Introduction: Being exposed to violence during adolescence has been associated with negative effects in later life, especially among African American youth. Greater exposure to violence may negatively affect an individual’s future orientation. Future orientation has important positive health implications, such as a lower likelihood of engaging in violent behavior. Therefore, the relationship between exposure to violence and future orientation warrants being studied. Furthermore, it is critical to understand the mechanism through which this relationship works. The purpose of this study was to examine the mediating effect of perceived stress on the relationship between exposure to violence as an adolescent and future orientation as a young adult. Using a resilience perspective, we also tested the moderating effect of family participation on the relationship between perceived stress and future orientation. Family participation refers to the extent to which members of a family engage actively in various recreational activities (e.g., playing a sport) or other fun events (e.g., attending a concert) together.
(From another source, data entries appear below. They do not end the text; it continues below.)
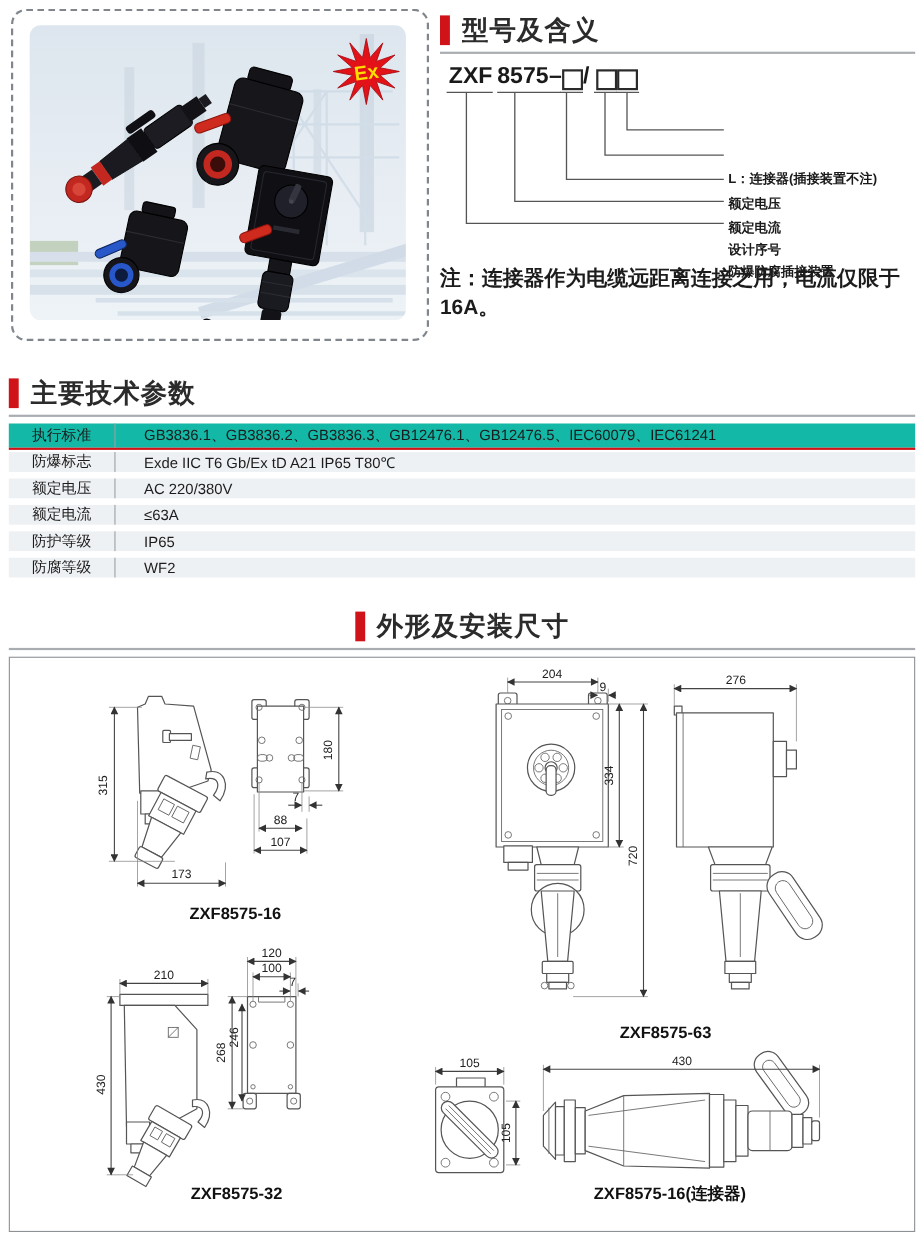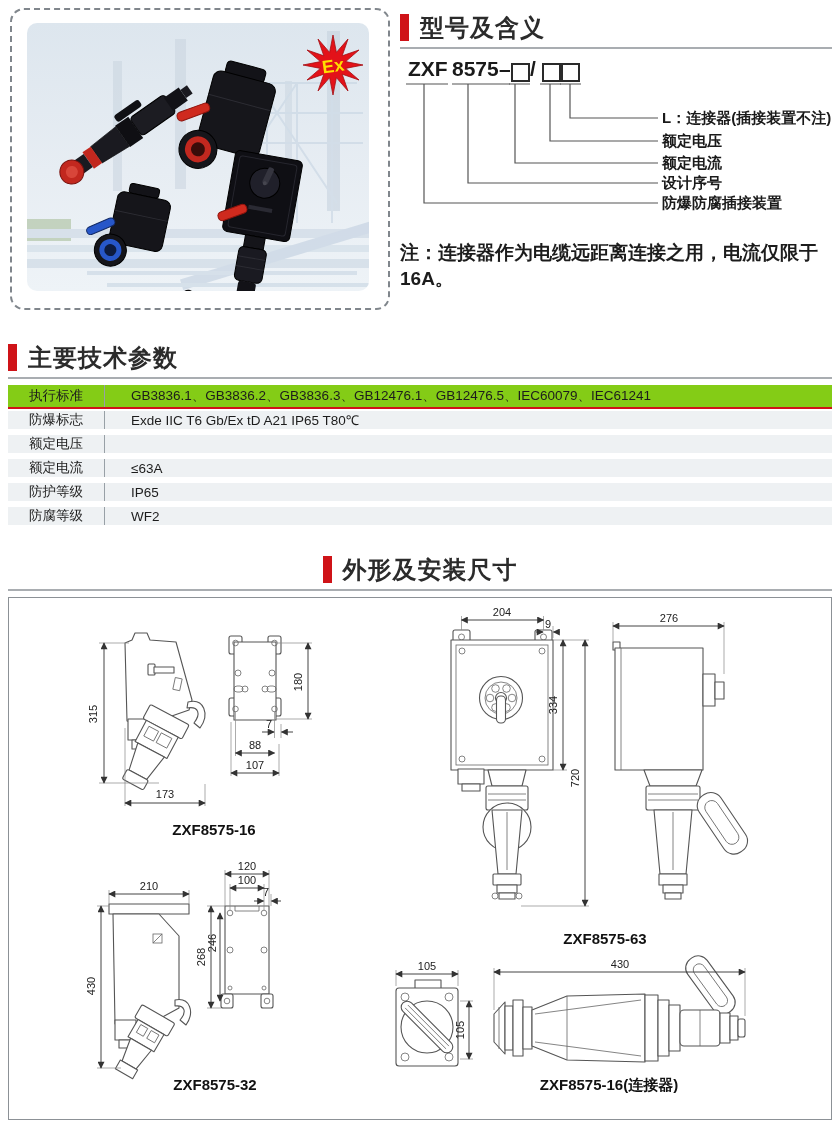--- a/index.html
+++ b/index.html
@@ -16,28 +16,28 @@
   .photo-card{left:10px;top:8px;width:376px;height:298px;border:2px dashed #80868c;border-radius:14px;}
   .photo{position:absolute;left:15px;top:13px;width:342px;height:268px;border-radius:10px;overflow:hidden;
          background:linear-gradient(180deg,#dde6ee 0%,#e7edf3 55%,#eef3f7 100%);}
   .photo svg{display:block;}
 
   
   .model-section{left:400px;top:14px;width:432px;}
   .model-diagram{position:absolute;left:400px;top:58px;width:432px;height:164px;}
   .m-part{position:absolute;top:0;font-size:21px;font-weight:bold;color:#1a1a1a;line-height:22px;}
   .m-box{position:absolute;top:5px;width:15px;height:15px;border:2px solid #2a2a2a;background:#fff;}
-  .callout-label{position:absolute;left:262px;font-size:15px;font-weight:bold;color:#1a1a1a;white-space:nowrap;line-height:18px;}
+  .callout-label{position:absolute;left:262px;font-size:12px;font-weight:bold;color:#1a1a1a;white-space:nowrap;line-height:18px;margin-top:44px;}
   .model-note{position:absolute;left:400px;top:221px;width:436px;font-size:19px;font-weight:bold;color:#1c1c1c;}
 
   
   .params-header{left:8px;top:344px;width:824px;}
   .params-table{left:8px;top:385px;width:824px;}
   .t-row{display:flex;align-items:stretch;background:#eef1f3;height:18px;margin-bottom:6px;}
-  .t-row.first{background:#84cc16;height:22px;margin-bottom:0;}
+  .t-row.first{background:#14b8a6;height:22px;margin-bottom:0;}
   .red-line{height:2px;background:#cf1318;margin-bottom:2px;}
   .t-label{width:96px;flex:0 0 auto;display:flex;align-items:center;justify-content:center;
            border-right:1px solid #98a0a6;font-size:13.5px;color:#1c1c1c;}
   .t-value{flex:1;display:flex;align-items:center;padding-left:26px;font-size:13.5px;color:#1c1c1c;}
 
   
   .dims-header{left:8px;top:556px;width:824px;justify-content:center;}
   .dims-box{left:8px;top:597px;width:822px;height:521px;border:1px solid #8c9196;background:#fff;}
 
   svg text{font-family:"Liberation Sans",sans-serif;}
@@ -182,20 +182,21 @@
       <div class="t-label">执行标准</div>
       <div class="t-value">GB3836.1、GB3836.2、GB3836.3、GB12476.1、GB12476.5、IEC60079、IEC61241</div>
     </div>
     <div class="red-line"></div>
     <div class="t-row">
       <div class="t-label">防爆标志</div>
       <div class="t-value">Exde IIC T6 Gb/Ex tD A21 IP65 T80℃</div>
     </div>
     <div class="t-row">
       <div class="t-label">额定电压</div>
+      <div class="t-value">AC 220/380V</div>
     </div>
     <div class="t-row">
       <div class="t-label">额定电流</div>
       <div class="t-value">≤63A</div>
     </div>
     <div class="t-row">
       <div class="t-label">防护等级</div>
       <div class="t-value">IP65</div>
     </div>
     <div class="t-row">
Methods: Longitudinal data from a sample of 316 African American participants (42.10% male and 57.90% female, Mage = 14.76 at Wave 1) recruited from a Midwestern school district were used in the analysis. Multi-group structural equation modeling (SEM) was used to test our hypotheses.
Results: Results from our multi-group SEM model showed that greater exposure to violence during adolescence is associated with higher levels of perceived stress and, in turn, a more negative outlook on one’s future. Furthermore, we found that the negative effect of perceived stress on future orientation was buffered for adolescents with high levels of family participation. This buffering effect was not present among adolescents with low levels of family participation.
Conclusions: Our results suggest that youth development programs designed to increase the amount of time youth and their families spend participating in recreational events and supportive activities may be particularly useful to mitigate the negative effects of exposure to violence during adolescence. Additionally, our results support previous literature highlighting the salience of parents and families in the lives of youth.